The subdivision can also apply to “creation” event, for example CGT event D1. This is an important factor if the taxpayer does not wish to transfer the asset. But wishes to transfer the limited economic benefits associated with the asset.
However, this CGT rollover relief does not provide a blanket relief as it only applies to capital gains arising from certain CGT events. These are CGT event A1 (disposal), D1 (creation of legal right in the company), D2 (grant of an option), D3 (grant of right to income from mining to company) and F1 (grant of a lease to the company)(a 122-15).
Conditions
To apply Subdiv 122-A the set-up needs to meet 8 conditions.
# 1 Eligible CGT Event
The CGT rollover relief only applies to capital gains arising from certain CGT events.
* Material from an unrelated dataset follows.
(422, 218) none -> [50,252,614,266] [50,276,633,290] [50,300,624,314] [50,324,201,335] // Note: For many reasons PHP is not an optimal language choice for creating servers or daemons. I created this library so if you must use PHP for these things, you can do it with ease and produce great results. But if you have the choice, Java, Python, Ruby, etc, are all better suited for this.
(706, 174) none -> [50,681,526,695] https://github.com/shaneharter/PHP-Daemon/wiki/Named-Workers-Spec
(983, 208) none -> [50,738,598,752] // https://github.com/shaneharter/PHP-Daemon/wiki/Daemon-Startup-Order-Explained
These are CGT event A1 (disposal), D1 (creation of legal right in the company), D2 (grant of an option), D3 (grant of right to income from mining to company) and F1 (grant of a lease to the company)(a 122-15).
# 1 Eligible Asset
The CGT asset transferred to the company must be an eligible CGT asset to qualify for the rollover. Only some CGT assets are eligible for a Subdiv 122-A rollover.
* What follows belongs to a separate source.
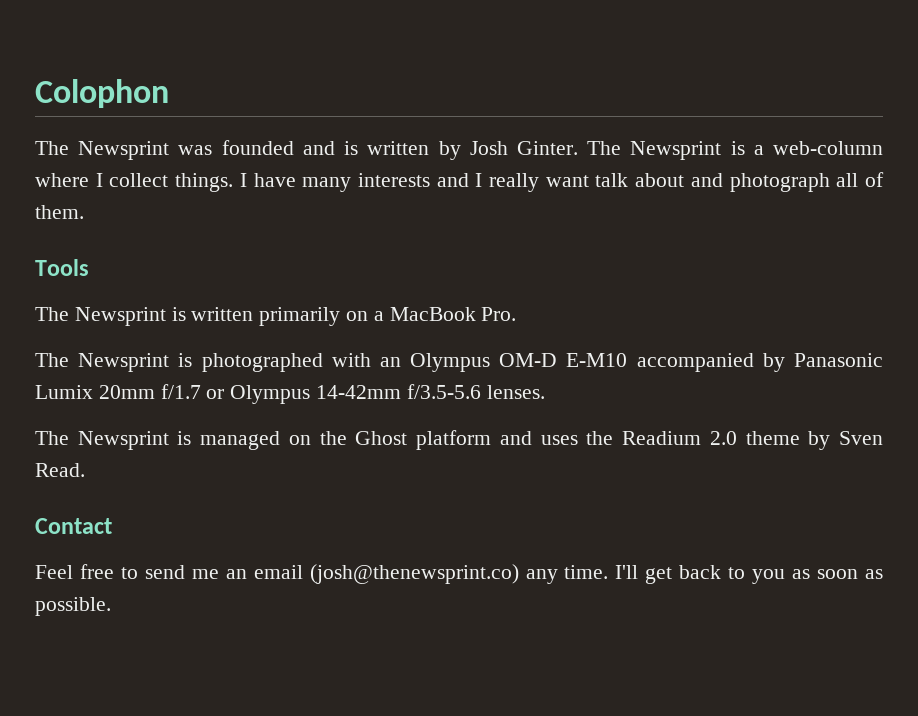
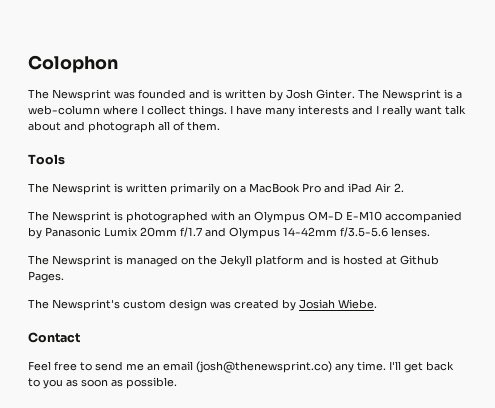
[481,307,517,321] Pro. -> [302,183,404,193] Pro and iPad Air 2.
[206,389,225,399] or -> [205,227,226,237] and
[355,431,408,445] Ghost -> [220,255,252,267] Jekyll
[540,431,884,450] [35,463,85,477] uses the Readium 2.0 theme by Sven Read. -> [331,255,439,265] [28,271,64,283] [28,299,377,311] is hosted at Github Pages. // The Newsprint's custom design was created by Josiah Wiebe.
s122-25 lists assets that are not eligible such as collectables, personal use of assets and decorations awarded for valour or brave conduct unless the taxpayer purchased them.
Trading stock, depreciating assets, intellectual property and an interest in a film copyright are precluded assets unless they are disposed of as a part of the disposal of all the assets of a business to the company. For depreciable assets also refer to s 40-340.
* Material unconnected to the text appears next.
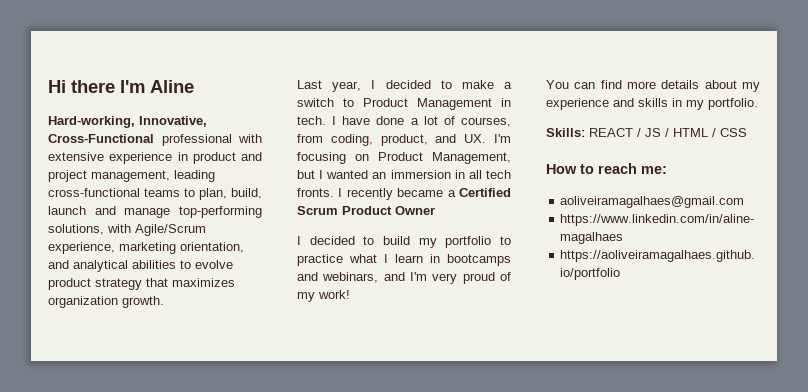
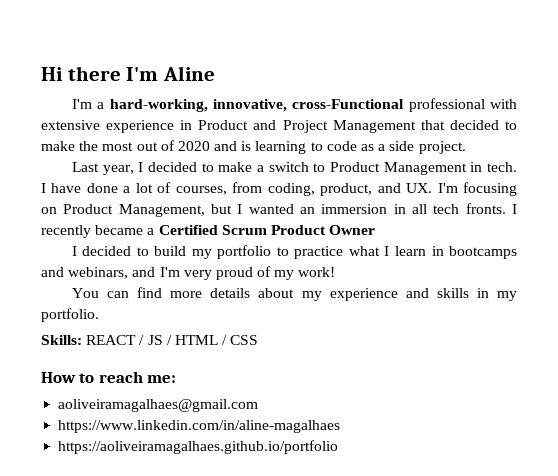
[48,116,207,128] [48,134,154,143] Hard-working, Innovative, Cross-Functional -> [71,99,405,112] I'm a hard-working, innovative, cross-Functional
[192,152,262,164] [48,170,215,182] [48,188,262,200] [48,206,262,218] [48,224,206,236] [48,242,244,254] [48,260,233,272] [48,278,235,290] [48,296,164,308] product and project management, leading cross-functional teams to plan, build, launch and manage top-performing solutions, with Agile/Scrum experience, marketing orientation, and analytical abilities to evolve product strategy that maximizes organization growth. -> [198,120,517,133] [41,140,466,154] Product and Project Management that decided to make the most out of 2020 and is learning to code as a side project.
An asset that becomes the trading stock of the new company immediately after the disposal will still qualify for rollover relief but only if they were transferred as part of the disposal of all assets of a business to new company and the asset was a trading stock of the individual or trust before the transfer.
# 2 Shares Only Consideration
The only consideration for the disposal of the assets must be shares in the company or shares in the company and the company undertaking to discharge one or more liabilities in respect of the asset or assets of the business (as appropriate). So the consideration cannot comprise cash or shares and cash.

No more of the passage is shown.